• Work instructions:
Repeat all the lines below exactly, but omit the pictures.

• Provided data:
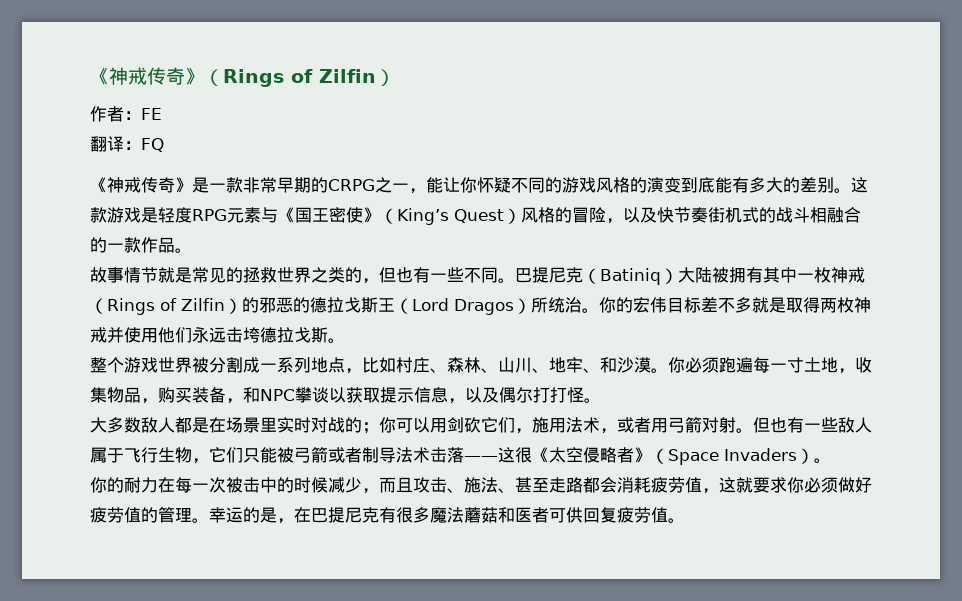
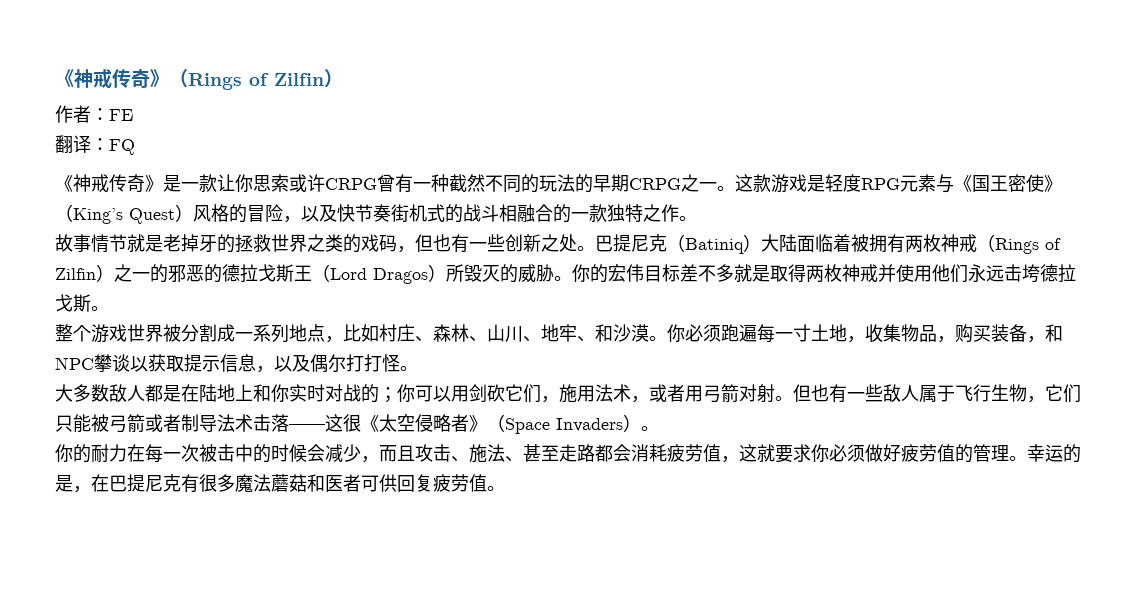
- 《神戒传奇》是一款非常早期的CRPG之一，能让你怀疑不同的游戏风格的演变到底能有多大的差别。
+ 《神戒传奇》是一款让你思索或许CRPG曾有一种截然不同的玩法的早期CRPG之一。
- 这款游戏是轻度RPG元素与《国王密使》（King’s Quest）风格的冒险，以及快节奏街机式的战斗相融合的一款作品。
+ 这款游戏是轻度RPG元素与《国王密使》（King’s Quest）风格的冒险，以及快节奏街机式的战斗相融合的一款独特之作。
- 故事情节就是常见的拯救世界之类的，但也有一些不同。
+ 故事情节就是老掉牙的拯救世界之类的戏码，但也有一些创新之处。
- 巴提尼克（Batiniq）大陆被拥有其中一枚神戒（Rings of Zilfin）的邪恶的德拉戈斯王（Lord Dragos）所统治。
+ 巴提尼克（Batiniq）大陆面临着被拥有两枚神戒（Rings of Zilfin）之一的邪恶的德拉戈斯王（Lord Dragos）所毁灭的威胁。
- 大多数敌人都是在场景里实时对战的；你可以用剑砍它们，施用法术，或者用弓箭对射。
+ 大多数敌人都是在陆地上和你实时对战的；你可以用剑砍它们，施用法术，或者用弓箭对射。
- 你的耐力在每一次被击中的时候减少，而且攻击、施法、甚至走路都会消耗疲劳值，这就要求你必须做好疲劳值的管理。
+ 你的耐力在每一次被击中的时候会减少，而且攻击、施法、甚至走路都会消耗疲劳值，这就要求你必须做好疲劳值的管理。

• Task response:
- 《神戒传奇》是一款非常早期的CRPG之一，能让你怀疑不同的游戏风格的演变到底能有多大的差别。
+ 《神戒传奇》是一款让你思索或许CRPG曾有一种截然不同的玩法的早期CRPG之一。
- 这款游戏是轻度RPG元素与《国王密使》（King’s Quest）风格的冒险，以及快节奏街机式的战斗相融合的一款作品。
+ 这款游戏是轻度RPG元素与《国王密使》（King’s Quest）风格的冒险，以及快节奏街机式的战斗相融合的一款独特之作。
- 故事情节就是常见的拯救世界之类的，但也有一些不同。
+ 故事情节就是老掉牙的拯救世界之类的戏码，但也有一些创新之处。
- 巴提尼克（Batiniq）大陆被拥有其中一枚神戒（Rings of Zilfin）的邪恶的德拉戈斯王（Lord Dragos）所统治。
+ 巴提尼克（Batiniq）大陆面临着被拥有两枚神戒（Rings of Zilfin）之一的邪恶的德拉戈斯王（Lord Dragos）所毁灭的威胁。
- 大多数敌人都是在场景里实时对战的；你可以用剑砍它们，施用法术，或者用弓箭对射。
+ 大多数敌人都是在陆地上和你实时对战的；你可以用剑砍它们，施用法术，或者用弓箭对射。
- 你的耐力在每一次被击中的时候减少，而且攻击、施法、甚至走路都会消耗疲劳值，这就要求你必须做好疲劳值的管理。
+ 你的耐力在每一次被击中的时候会减少，而且攻击、施法、甚至走路都会消耗疲劳值，这就要求你必须做好疲劳值的管理。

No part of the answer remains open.